**Material provided:**
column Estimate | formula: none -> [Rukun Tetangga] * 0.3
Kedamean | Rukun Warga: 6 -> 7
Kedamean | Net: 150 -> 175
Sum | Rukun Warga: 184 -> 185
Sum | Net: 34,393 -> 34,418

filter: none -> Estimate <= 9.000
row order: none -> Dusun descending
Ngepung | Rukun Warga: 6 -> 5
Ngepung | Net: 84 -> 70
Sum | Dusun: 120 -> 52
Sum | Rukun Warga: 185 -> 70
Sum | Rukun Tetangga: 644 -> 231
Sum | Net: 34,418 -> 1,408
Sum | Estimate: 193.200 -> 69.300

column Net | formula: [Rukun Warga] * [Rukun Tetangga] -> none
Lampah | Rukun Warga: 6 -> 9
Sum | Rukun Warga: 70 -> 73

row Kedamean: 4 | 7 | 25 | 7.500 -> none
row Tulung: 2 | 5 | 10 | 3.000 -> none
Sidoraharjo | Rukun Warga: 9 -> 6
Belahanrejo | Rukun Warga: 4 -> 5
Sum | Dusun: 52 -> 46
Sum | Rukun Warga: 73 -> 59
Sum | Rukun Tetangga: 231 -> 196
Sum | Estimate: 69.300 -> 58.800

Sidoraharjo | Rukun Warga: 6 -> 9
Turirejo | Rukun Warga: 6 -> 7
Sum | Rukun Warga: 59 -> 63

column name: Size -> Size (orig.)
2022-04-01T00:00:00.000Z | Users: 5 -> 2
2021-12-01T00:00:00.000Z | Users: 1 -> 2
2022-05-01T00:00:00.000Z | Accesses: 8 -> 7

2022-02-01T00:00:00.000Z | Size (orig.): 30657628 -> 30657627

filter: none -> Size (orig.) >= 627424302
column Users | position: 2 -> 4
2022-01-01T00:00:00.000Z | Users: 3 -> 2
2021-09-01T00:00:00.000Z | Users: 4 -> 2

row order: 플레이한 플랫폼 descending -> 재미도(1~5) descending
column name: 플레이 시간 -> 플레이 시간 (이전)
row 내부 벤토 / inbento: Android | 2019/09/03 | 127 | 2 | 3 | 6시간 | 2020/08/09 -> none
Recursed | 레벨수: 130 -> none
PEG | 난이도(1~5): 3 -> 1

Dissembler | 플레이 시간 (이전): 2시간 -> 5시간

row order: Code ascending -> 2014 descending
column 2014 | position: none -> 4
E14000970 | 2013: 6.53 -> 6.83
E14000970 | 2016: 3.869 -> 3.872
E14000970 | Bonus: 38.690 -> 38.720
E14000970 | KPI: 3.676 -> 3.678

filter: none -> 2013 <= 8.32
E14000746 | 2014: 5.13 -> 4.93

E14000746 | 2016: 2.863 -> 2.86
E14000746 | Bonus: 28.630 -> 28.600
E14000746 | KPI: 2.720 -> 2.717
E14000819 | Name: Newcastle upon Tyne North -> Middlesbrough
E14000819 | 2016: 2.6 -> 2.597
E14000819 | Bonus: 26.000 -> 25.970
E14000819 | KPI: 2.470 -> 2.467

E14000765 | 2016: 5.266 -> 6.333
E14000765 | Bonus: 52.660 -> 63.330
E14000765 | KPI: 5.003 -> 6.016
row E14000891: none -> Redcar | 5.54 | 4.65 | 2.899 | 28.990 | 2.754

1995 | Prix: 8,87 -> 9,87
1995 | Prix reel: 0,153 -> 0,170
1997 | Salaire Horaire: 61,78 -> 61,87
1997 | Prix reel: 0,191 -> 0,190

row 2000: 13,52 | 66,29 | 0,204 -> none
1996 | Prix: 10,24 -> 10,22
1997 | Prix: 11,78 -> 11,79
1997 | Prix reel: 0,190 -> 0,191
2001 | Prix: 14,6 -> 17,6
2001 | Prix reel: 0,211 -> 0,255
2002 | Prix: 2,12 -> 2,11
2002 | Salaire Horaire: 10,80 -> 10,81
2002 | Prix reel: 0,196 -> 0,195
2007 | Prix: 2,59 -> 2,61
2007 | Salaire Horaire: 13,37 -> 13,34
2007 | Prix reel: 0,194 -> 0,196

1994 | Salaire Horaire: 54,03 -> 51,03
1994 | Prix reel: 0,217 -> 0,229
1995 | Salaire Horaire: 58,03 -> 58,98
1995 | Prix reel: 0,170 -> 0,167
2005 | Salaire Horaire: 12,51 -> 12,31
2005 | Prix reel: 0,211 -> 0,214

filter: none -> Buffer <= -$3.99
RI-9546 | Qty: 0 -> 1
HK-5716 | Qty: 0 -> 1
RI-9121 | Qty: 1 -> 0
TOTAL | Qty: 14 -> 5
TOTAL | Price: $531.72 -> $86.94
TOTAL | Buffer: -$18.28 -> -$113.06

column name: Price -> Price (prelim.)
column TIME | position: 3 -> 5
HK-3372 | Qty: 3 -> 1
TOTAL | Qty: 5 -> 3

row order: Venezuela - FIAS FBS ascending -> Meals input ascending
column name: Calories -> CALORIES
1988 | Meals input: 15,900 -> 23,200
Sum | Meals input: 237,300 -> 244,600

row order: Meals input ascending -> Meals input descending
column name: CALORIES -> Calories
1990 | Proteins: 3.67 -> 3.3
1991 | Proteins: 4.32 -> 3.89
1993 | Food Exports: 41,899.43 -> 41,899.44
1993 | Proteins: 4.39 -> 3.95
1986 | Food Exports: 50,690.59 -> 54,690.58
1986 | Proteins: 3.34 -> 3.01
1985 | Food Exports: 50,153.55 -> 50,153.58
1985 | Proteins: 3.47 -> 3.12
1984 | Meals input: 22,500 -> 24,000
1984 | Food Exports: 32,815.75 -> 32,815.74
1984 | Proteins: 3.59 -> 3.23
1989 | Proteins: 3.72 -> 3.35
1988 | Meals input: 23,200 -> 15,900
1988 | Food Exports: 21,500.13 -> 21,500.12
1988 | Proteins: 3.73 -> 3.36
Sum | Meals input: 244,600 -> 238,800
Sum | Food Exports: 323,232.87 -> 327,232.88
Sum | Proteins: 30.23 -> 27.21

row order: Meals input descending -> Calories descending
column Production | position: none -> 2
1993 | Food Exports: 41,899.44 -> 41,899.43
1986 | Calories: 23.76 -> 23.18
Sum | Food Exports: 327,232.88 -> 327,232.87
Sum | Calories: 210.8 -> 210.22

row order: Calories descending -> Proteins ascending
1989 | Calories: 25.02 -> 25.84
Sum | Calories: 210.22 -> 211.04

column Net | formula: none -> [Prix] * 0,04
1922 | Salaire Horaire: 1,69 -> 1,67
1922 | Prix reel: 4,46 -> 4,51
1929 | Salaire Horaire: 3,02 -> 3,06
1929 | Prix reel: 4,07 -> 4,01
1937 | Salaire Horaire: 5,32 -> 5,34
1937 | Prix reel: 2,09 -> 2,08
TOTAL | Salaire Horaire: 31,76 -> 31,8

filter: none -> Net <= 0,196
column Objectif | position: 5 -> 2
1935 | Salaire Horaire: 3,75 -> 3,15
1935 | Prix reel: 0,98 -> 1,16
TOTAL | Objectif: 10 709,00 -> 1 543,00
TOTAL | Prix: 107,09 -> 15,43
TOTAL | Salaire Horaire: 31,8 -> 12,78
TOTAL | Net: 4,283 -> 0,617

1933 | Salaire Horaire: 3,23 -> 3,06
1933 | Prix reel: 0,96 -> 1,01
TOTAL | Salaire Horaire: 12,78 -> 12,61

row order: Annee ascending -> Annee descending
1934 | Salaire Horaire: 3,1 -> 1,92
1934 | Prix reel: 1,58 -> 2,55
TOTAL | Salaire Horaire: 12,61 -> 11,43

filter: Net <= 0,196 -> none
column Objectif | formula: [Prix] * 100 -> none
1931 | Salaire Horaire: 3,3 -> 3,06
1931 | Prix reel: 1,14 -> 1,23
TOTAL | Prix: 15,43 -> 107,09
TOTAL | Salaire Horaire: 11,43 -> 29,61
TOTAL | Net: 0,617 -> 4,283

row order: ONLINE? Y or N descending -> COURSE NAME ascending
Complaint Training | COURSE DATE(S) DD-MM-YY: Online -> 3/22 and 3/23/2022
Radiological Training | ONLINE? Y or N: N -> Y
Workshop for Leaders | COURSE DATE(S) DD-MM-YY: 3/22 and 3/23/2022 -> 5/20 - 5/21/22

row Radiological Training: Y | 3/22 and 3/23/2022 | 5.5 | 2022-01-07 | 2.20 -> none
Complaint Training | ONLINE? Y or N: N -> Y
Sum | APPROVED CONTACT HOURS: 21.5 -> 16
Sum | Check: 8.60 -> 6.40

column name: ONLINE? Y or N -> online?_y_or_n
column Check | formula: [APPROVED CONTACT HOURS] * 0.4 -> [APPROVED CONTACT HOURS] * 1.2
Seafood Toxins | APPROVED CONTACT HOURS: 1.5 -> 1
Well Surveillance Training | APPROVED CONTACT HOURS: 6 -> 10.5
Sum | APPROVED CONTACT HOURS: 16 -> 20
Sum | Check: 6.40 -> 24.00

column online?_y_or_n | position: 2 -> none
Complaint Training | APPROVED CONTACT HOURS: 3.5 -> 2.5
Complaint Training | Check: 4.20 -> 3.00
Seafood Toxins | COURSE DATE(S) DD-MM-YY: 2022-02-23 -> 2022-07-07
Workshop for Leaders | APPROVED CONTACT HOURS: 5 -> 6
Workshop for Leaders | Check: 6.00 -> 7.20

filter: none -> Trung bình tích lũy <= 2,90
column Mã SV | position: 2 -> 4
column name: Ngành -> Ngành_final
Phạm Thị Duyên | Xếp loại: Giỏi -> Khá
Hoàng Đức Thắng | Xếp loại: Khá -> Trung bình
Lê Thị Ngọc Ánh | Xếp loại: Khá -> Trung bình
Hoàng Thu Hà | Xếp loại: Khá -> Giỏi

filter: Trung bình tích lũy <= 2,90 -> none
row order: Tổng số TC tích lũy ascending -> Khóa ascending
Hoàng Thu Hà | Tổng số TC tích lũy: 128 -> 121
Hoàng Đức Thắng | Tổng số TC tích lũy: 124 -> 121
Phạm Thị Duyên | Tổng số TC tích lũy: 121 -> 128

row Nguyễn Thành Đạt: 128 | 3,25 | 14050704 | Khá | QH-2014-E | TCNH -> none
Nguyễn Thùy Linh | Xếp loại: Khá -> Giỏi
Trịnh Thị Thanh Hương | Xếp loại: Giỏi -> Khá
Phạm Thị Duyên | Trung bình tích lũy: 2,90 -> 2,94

**What this task involves:** From the entries above, restate word for word the lines from the line containing "1995 | Prix reel: 0,153 -> 0,170" to the line containing "1989 | Proteins: 3.72 -> 3.35", both ends included, and nothing more.

**Response to the task:**
1995 | Prix reel: 0,153 -> 0,170
1997 | Salaire Horaire: 61,78 -> 61,87
1997 | Prix reel: 0,191 -> 0,190

row 2000: 13,52 | 66,29 | 0,204 -> none
1996 | Prix: 10,24 -> 10,22
1997 | Prix: 11,78 -> 11,79
1997 | Prix reel: 0,190 -> 0,191
2001 | Prix: 14,6 -> 17,6
2001 | Prix reel: 0,211 -> 0,255
2002 | Prix: 2,12 -> 2,11
2002 | Salaire Horaire: 10,80 -> 10,81
2002 | Prix reel: 0,196 -> 0,195
2007 | Prix: 2,59 -> 2,61
2007 | Salaire Horaire: 13,37 -> 13,34
2007 | Prix reel: 0,194 -> 0,196

1994 | Salaire Horaire: 54,03 -> 51,03
1994 | Prix reel: 0,217 -> 0,229
1995 | Salaire Horaire: 58,03 -> 58,98
1995 | Prix reel: 0,170 -> 0,167
2005 | Salaire Horaire: 12,51 -> 12,31
2005 | Prix reel: 0,211 -> 0,214

filter: none -> Buffer <= -$3.99
RI-9546 | Qty: 0 -> 1
HK-5716 | Qty: 0 -> 1
RI-9121 | Qty: 1 -> 0
TOTAL | Qty: 14 -> 5
TOTAL | Price: $531.72 -> $86.94
TOTAL | Buffer: -$18.28 -> -$113.06

column name: Price -> Price (prelim.)
column TIME | position: 3 -> 5
HK-3372 | Qty: 3 -> 1
TOTAL | Qty: 5 -> 3

row order: Venezuela - FIAS FBS ascending -> Meals input ascending
column name: Calories -> CALORIES
1988 | Meals input: 15,900 -> 23,200
Sum | Meals input: 237,300 -> 244,600

row order: Meals input ascending -> Meals input descending
column name: CALORIES -> Calories
1990 | Proteins: 3.67 -> 3.3
1991 | Proteins: 4.32 -> 3.89
1993 | Food Exports: 41,899.43 -> 41,899.44
1993 | Proteins: 4.39 -> 3.95
1986 | Food Exports: 50,690.59 -> 54,690.58
1986 | Proteins: 3.34 -> 3.01
1985 | Food Exports: 50,153.55 -> 50,153.58
1985 | Proteins: 3.47 -> 3.12
1984 | Meals input: 22,500 -> 24,000
1984 | Food Exports: 32,815.75 -> 32,815.74
1984 | Proteins: 3.59 -> 3.23
1989 | Proteins: 3.72 -> 3.35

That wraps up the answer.